EXERCISE GOAL –
Your reproduction of the entries should be exact and should contain no pictures.

DATA TO EXAMINE –

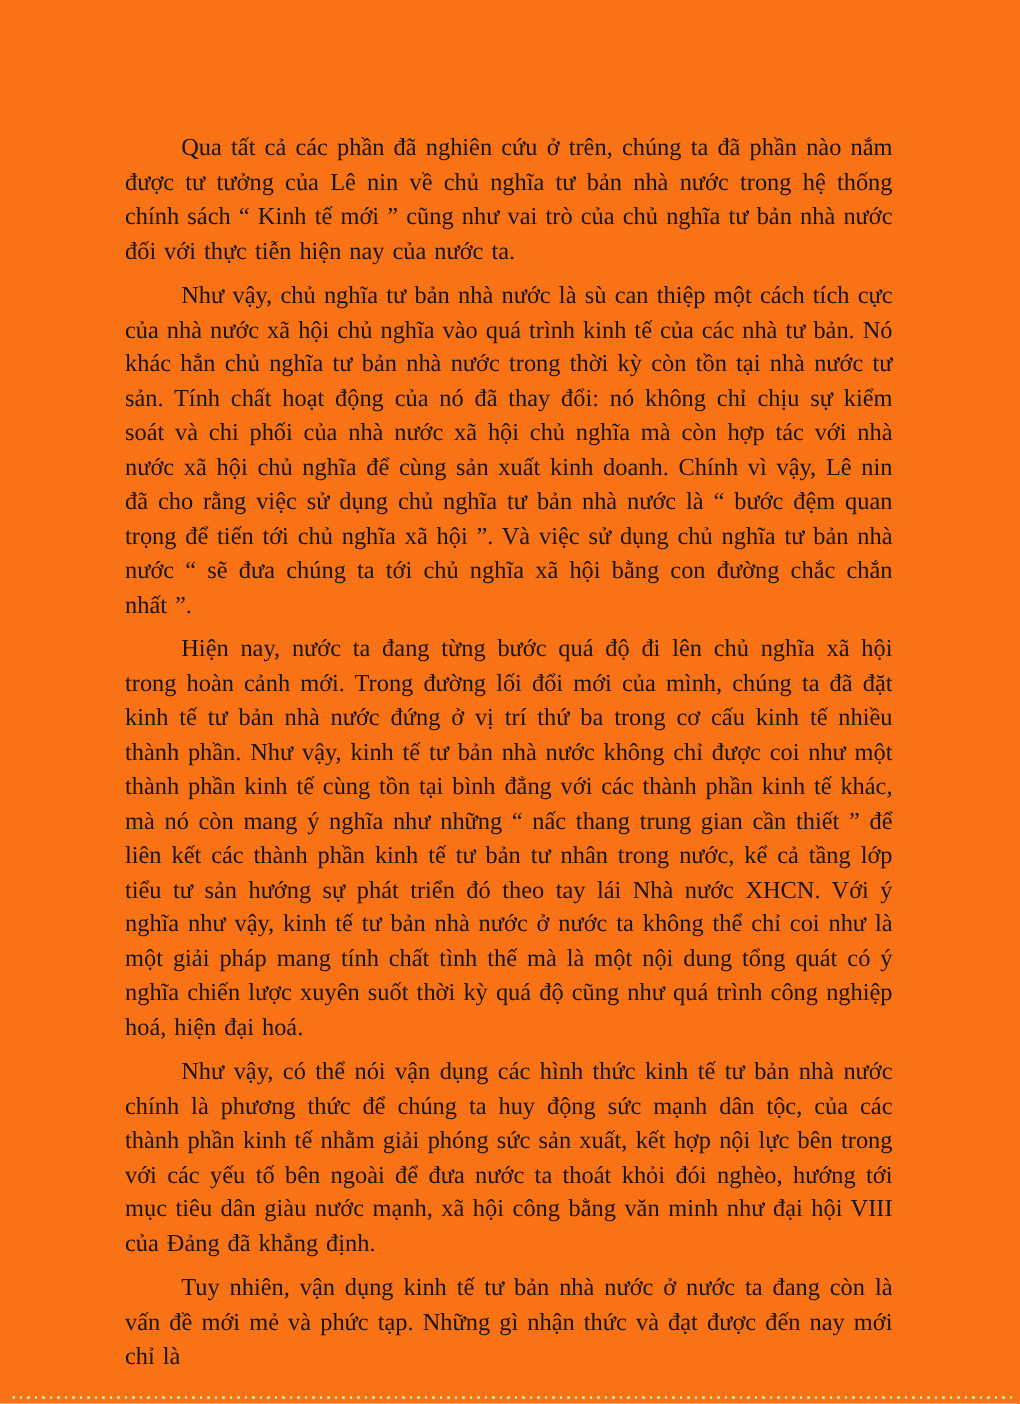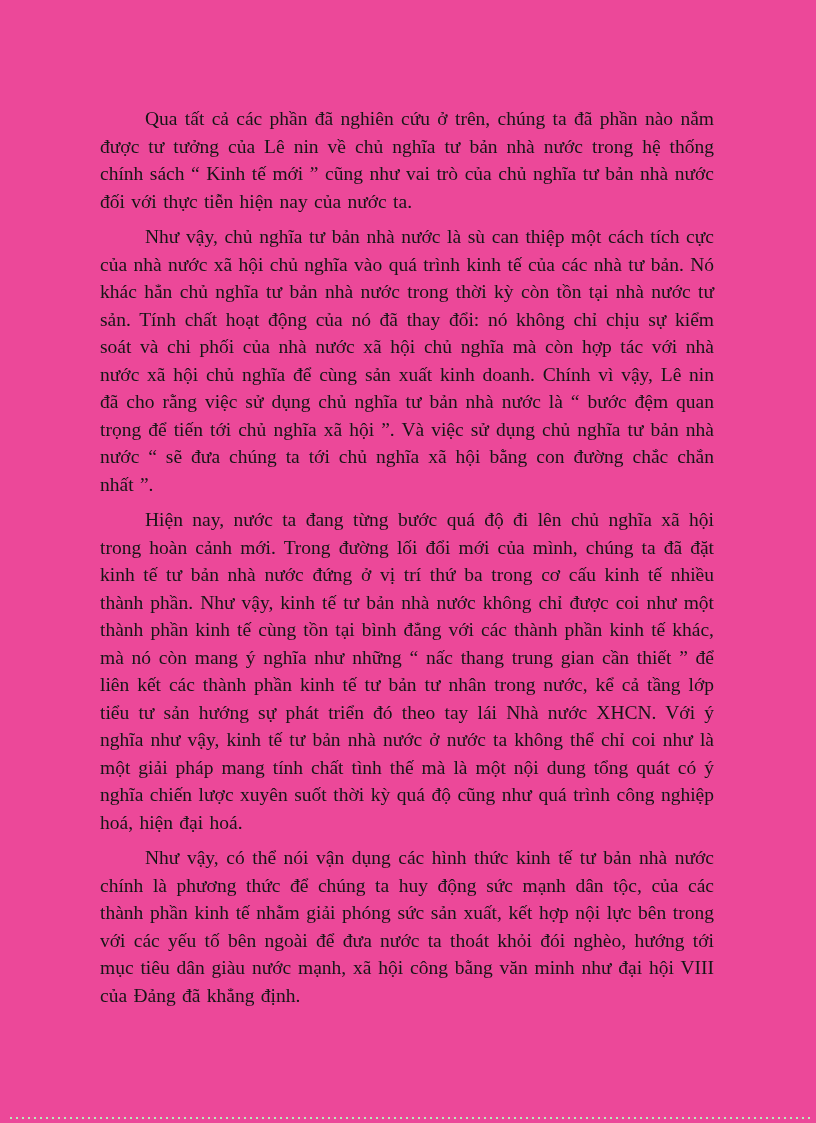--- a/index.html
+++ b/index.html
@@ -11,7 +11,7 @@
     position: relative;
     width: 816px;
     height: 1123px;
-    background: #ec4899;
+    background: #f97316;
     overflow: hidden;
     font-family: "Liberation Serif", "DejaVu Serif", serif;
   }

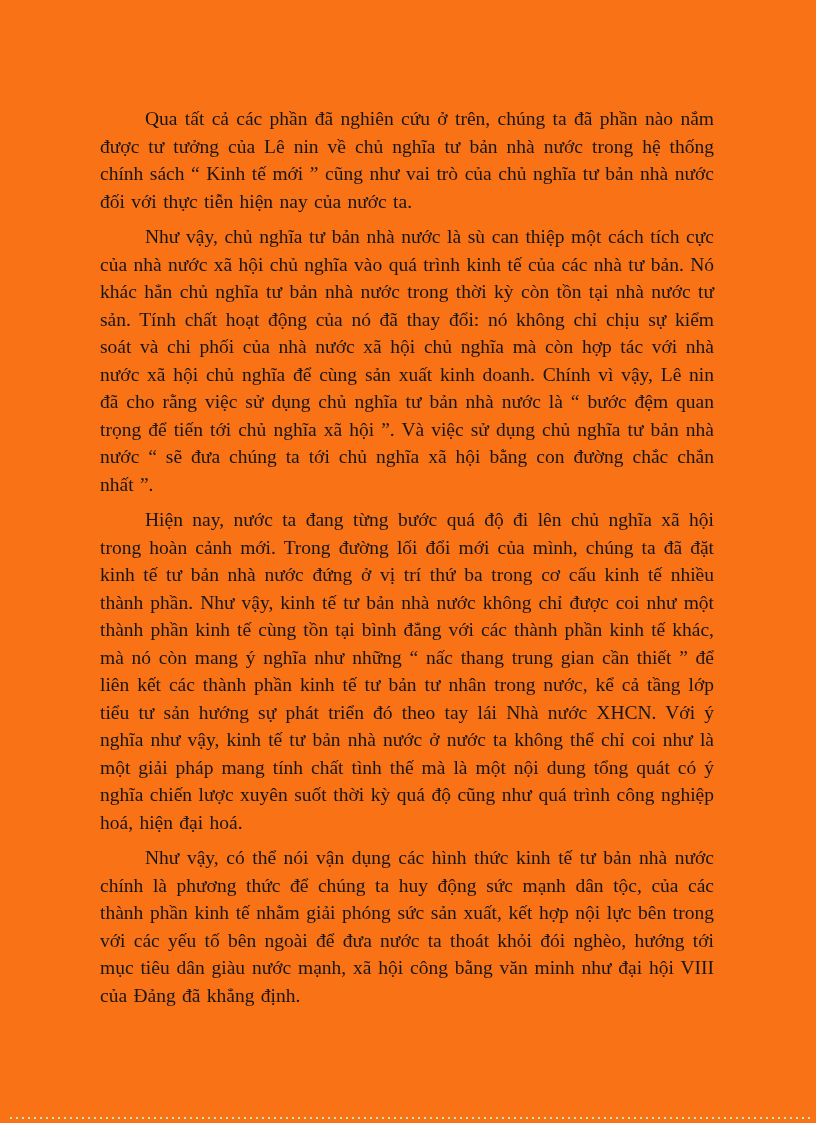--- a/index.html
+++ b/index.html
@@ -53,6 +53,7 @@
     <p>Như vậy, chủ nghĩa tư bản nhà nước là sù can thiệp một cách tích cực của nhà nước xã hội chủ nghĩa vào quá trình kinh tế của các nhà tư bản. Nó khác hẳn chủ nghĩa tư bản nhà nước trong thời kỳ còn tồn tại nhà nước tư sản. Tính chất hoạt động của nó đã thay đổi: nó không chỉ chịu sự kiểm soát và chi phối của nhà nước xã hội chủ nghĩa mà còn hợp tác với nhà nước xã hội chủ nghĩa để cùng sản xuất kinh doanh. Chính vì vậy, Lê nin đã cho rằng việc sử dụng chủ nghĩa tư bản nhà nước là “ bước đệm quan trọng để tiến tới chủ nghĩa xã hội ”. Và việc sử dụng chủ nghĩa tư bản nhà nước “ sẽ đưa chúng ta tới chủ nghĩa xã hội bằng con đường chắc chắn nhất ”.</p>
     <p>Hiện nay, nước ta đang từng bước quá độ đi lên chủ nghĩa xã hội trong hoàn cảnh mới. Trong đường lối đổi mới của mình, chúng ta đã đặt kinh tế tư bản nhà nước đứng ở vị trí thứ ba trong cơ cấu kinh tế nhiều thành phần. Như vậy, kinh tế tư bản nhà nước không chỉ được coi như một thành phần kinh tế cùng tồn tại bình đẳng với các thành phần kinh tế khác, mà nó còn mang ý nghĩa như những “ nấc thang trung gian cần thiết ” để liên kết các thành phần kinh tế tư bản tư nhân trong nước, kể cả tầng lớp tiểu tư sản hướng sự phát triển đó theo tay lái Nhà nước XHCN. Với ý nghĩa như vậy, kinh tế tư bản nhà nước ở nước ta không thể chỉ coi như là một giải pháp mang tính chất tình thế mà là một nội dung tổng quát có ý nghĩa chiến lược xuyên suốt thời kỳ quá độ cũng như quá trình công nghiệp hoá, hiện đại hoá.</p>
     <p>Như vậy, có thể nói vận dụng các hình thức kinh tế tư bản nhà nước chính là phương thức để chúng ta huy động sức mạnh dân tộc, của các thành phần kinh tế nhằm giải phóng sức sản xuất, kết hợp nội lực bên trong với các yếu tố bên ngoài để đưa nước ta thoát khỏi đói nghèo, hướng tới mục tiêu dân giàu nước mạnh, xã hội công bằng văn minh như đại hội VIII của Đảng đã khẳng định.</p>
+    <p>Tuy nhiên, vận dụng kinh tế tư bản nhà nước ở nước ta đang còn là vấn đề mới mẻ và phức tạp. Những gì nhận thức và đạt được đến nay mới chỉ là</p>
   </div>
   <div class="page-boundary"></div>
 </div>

RESULT OF THIS EXERCISE –
--- a/index.html
+++ b/index.html
@@ -11,7 +11,7 @@
     position: relative;
     width: 816px;
     height: 1123px;
-    background: #ec4899;
+    background: #f97316;
     overflow: hidden;
     font-family: "Liberation Serif", "DejaVu Serif", serif;
   }

--- a/index.html
+++ b/index.html
@@ -53,6 +53,7 @@
     <p>Như vậy, chủ nghĩa tư bản nhà nước là sù can thiệp một cách tích cực của nhà nước xã hội chủ nghĩa vào quá trình kinh tế của các nhà tư bản. Nó khác hẳn chủ nghĩa tư bản nhà nước trong thời kỳ còn tồn tại nhà nước tư sản. Tính chất hoạt động của nó đã thay đổi: nó không chỉ chịu sự kiểm soát và chi phối của nhà nước xã hội chủ nghĩa mà còn hợp tác với nhà nước xã hội chủ nghĩa để cùng sản xuất kinh doanh. Chính vì vậy, Lê nin đã cho rằng việc sử dụng chủ nghĩa tư bản nhà nước là “ bước đệm quan trọng để tiến tới chủ nghĩa xã hội ”. Và việc sử dụng chủ nghĩa tư bản nhà nước “ sẽ đưa chúng ta tới chủ nghĩa xã hội bằng con đường chắc chắn nhất ”.</p>
     <p>Hiện nay, nước ta đang từng bước quá độ đi lên chủ nghĩa xã hội trong hoàn cảnh mới. Trong đường lối đổi mới của mình, chúng ta đã đặt kinh tế tư bản nhà nước đứng ở vị trí thứ ba trong cơ cấu kinh tế nhiều thành phần. Như vậy, kinh tế tư bản nhà nước không chỉ được coi như một thành phần kinh tế cùng tồn tại bình đẳng với các thành phần kinh tế khác, mà nó còn mang ý nghĩa như những “ nấc thang trung gian cần thiết ” để liên kết các thành phần kinh tế tư bản tư nhân trong nước, kể cả tầng lớp tiểu tư sản hướng sự phát triển đó theo tay lái Nhà nước XHCN. Với ý nghĩa như vậy, kinh tế tư bản nhà nước ở nước ta không thể chỉ coi như là một giải pháp mang tính chất tình thế mà là một nội dung tổng quát có ý nghĩa chiến lược xuyên suốt thời kỳ quá độ cũng như quá trình công nghiệp hoá, hiện đại hoá.</p>
     <p>Như vậy, có thể nói vận dụng các hình thức kinh tế tư bản nhà nước chính là phương thức để chúng ta huy động sức mạnh dân tộc, của các thành phần kinh tế nhằm giải phóng sức sản xuất, kết hợp nội lực bên trong với các yếu tố bên ngoài để đưa nước ta thoát khỏi đói nghèo, hướng tới mục tiêu dân giàu nước mạnh, xã hội công bằng văn minh như đại hội VIII của Đảng đã khẳng định.</p>
+    <p>Tuy nhiên, vận dụng kinh tế tư bản nhà nước ở nước ta đang còn là vấn đề mới mẻ và phức tạp. Những gì nhận thức và đạt được đến nay mới chỉ là</p>
   </div>
   <div class="page-boundary"></div>
 </div>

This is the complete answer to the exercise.